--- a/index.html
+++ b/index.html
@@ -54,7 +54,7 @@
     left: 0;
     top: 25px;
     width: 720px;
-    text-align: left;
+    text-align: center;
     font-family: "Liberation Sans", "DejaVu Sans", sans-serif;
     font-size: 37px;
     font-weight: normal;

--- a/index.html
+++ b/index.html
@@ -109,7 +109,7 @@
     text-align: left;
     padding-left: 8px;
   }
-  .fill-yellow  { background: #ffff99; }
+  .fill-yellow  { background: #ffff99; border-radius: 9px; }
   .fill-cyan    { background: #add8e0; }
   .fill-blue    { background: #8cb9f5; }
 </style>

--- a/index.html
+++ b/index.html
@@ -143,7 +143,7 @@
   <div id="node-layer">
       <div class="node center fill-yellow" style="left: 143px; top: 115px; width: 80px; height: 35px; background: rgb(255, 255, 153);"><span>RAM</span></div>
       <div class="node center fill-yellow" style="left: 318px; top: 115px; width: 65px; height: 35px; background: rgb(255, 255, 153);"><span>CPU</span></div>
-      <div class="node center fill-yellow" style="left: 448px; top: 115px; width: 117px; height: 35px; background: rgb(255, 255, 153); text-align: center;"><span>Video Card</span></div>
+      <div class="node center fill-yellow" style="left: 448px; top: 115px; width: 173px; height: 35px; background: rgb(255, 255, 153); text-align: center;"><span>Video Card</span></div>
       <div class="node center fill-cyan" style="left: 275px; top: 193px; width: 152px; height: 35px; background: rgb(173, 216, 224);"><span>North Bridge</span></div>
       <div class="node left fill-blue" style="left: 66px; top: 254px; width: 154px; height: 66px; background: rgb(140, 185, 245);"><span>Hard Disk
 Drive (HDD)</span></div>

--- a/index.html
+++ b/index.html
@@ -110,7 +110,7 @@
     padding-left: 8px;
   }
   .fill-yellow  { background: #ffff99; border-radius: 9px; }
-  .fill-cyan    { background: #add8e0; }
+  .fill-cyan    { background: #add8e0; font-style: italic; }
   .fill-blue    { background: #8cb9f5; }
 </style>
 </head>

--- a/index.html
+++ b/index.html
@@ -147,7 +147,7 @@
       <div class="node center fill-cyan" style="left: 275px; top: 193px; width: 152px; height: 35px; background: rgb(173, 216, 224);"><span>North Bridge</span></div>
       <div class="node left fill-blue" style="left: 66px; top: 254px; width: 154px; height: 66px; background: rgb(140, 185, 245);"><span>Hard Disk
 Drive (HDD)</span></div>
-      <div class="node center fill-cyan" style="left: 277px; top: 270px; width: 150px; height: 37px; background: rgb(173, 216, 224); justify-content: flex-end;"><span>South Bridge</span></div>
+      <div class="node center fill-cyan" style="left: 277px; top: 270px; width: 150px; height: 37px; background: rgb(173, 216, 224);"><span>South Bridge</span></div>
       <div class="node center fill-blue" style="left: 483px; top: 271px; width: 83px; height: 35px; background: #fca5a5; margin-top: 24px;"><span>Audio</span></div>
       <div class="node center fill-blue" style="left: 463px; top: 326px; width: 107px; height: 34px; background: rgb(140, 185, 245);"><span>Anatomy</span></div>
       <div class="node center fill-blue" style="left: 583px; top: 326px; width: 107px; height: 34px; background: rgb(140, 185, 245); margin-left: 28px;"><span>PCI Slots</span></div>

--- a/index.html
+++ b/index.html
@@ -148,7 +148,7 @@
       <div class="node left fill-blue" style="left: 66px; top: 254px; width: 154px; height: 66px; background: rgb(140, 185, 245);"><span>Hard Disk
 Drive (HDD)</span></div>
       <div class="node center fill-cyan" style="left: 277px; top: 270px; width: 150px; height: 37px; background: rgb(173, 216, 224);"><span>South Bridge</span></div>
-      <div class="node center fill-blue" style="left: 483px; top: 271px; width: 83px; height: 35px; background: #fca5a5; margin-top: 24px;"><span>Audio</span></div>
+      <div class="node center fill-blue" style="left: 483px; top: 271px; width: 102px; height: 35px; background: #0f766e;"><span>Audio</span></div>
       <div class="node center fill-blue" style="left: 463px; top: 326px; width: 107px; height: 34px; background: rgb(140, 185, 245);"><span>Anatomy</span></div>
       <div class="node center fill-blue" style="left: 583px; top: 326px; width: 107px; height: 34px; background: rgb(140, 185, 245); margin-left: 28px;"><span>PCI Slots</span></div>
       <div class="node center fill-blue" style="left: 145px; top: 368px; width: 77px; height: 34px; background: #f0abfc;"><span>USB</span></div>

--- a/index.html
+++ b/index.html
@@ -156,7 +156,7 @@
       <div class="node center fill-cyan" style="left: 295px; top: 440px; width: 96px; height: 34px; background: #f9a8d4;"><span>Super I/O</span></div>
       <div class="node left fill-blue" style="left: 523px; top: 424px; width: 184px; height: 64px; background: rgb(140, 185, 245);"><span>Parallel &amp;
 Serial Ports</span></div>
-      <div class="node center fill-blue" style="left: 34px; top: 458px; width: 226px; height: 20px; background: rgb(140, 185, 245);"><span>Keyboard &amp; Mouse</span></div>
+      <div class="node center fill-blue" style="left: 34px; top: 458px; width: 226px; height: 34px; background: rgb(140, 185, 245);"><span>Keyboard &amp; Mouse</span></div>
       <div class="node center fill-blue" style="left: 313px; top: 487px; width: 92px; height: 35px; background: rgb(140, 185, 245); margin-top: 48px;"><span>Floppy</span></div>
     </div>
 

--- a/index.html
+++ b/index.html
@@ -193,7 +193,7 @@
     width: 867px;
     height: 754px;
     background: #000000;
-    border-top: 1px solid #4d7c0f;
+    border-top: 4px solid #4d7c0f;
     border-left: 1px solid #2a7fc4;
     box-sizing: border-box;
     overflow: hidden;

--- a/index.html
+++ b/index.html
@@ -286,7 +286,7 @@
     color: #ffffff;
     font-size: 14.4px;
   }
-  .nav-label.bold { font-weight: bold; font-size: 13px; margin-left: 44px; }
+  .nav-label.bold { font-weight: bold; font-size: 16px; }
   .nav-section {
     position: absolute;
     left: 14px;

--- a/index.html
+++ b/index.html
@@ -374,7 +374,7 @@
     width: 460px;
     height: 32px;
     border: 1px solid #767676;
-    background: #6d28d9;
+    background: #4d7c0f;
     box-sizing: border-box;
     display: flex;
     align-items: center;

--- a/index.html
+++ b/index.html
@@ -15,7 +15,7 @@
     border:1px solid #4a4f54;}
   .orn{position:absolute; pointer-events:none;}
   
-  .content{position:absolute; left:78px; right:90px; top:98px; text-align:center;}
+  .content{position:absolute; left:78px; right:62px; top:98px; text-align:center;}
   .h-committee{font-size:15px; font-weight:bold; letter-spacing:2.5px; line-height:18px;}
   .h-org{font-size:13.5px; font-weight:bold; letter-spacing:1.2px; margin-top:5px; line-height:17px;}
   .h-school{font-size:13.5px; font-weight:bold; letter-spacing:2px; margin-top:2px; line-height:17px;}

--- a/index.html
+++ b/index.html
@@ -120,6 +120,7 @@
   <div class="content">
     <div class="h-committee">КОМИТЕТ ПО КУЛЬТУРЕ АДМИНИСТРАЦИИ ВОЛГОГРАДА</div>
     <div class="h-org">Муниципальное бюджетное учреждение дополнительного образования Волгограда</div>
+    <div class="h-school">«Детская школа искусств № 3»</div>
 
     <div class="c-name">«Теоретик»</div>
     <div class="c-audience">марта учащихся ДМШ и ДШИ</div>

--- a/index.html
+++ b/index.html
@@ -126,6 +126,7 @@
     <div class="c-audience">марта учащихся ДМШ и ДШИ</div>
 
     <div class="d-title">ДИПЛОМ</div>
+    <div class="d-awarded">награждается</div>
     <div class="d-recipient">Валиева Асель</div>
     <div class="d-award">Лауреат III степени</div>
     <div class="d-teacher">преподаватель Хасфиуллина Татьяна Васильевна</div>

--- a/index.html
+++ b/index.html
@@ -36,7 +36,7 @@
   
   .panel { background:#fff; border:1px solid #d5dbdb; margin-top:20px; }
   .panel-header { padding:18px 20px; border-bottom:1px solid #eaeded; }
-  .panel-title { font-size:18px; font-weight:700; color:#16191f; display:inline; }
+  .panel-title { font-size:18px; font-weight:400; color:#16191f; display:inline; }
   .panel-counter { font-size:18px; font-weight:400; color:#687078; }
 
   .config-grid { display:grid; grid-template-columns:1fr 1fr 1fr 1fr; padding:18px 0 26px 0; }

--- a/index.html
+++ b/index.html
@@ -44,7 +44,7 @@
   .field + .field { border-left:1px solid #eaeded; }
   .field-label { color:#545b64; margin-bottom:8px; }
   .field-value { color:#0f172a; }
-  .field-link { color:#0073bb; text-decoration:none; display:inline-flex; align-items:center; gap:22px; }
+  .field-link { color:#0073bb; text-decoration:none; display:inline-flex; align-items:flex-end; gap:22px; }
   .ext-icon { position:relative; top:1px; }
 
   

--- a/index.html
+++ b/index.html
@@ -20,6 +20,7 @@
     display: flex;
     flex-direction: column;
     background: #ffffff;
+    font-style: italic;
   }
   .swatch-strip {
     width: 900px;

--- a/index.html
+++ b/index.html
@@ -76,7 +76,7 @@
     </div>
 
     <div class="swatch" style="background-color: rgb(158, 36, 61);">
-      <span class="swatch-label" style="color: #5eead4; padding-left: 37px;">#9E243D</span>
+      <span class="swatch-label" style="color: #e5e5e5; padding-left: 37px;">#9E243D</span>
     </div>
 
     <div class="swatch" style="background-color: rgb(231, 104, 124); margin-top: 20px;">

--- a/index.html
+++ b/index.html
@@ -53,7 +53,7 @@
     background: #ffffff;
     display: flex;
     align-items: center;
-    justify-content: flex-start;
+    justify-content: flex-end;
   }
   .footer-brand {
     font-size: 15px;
▬▬▬▬▬▬▬▬▬▬
## YOUR OBJECTIVE:
Check each line of the listing for the word "school" and state how many lines contain it, with no other words.

## RESULT BELOW:
2